*** Block opens ***

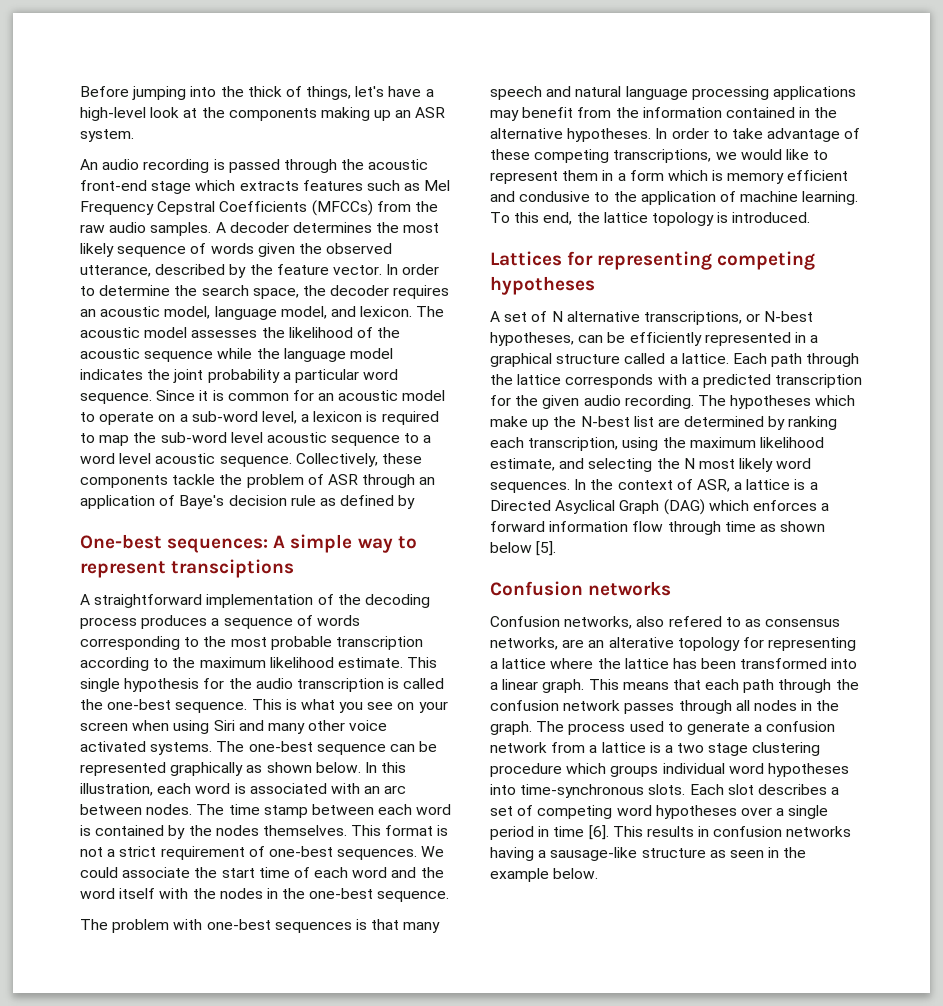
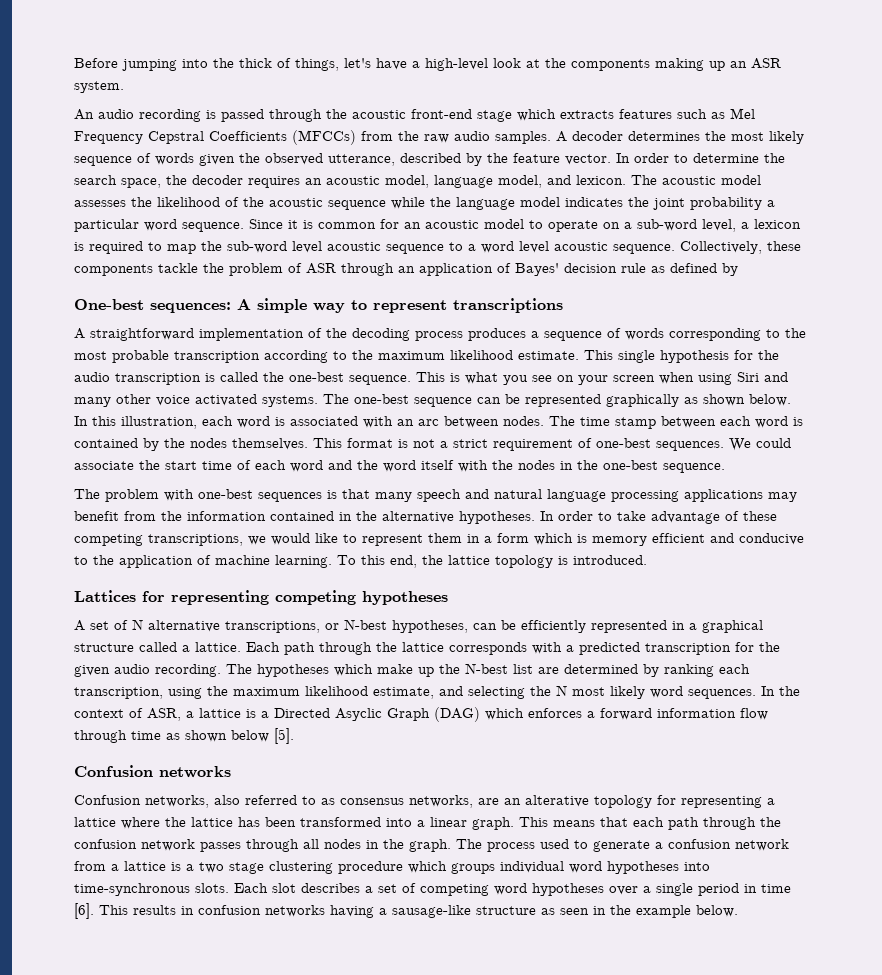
[179,495,225,509] Baye's -> [515,263,559,276] Bayes'
[171,559,295,578] transciptions -> [453,298,563,313] transcriptions
[519,191,591,202] condusive -> [739,533,804,545] conducive
[555,500,616,514] Asyclical -> [335,708,382,721] Asyclic
[668,616,722,627] refered -> [245,795,297,805] referred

*** Block closes ***

■ Exercise objective ■
Each record above needs to be retyped exactly, without any pictures.

■ Answer to the problem ■
[179,495,225,509] Baye's -> [515,263,559,276] Bayes'
[171,559,295,578] transciptions -> [453,298,563,313] transcriptions
[519,191,591,202] condusive -> [739,533,804,545] conducive
[555,500,616,514] Asyclical -> [335,708,382,721] Asyclic
[668,616,722,627] refered -> [245,795,297,805] referred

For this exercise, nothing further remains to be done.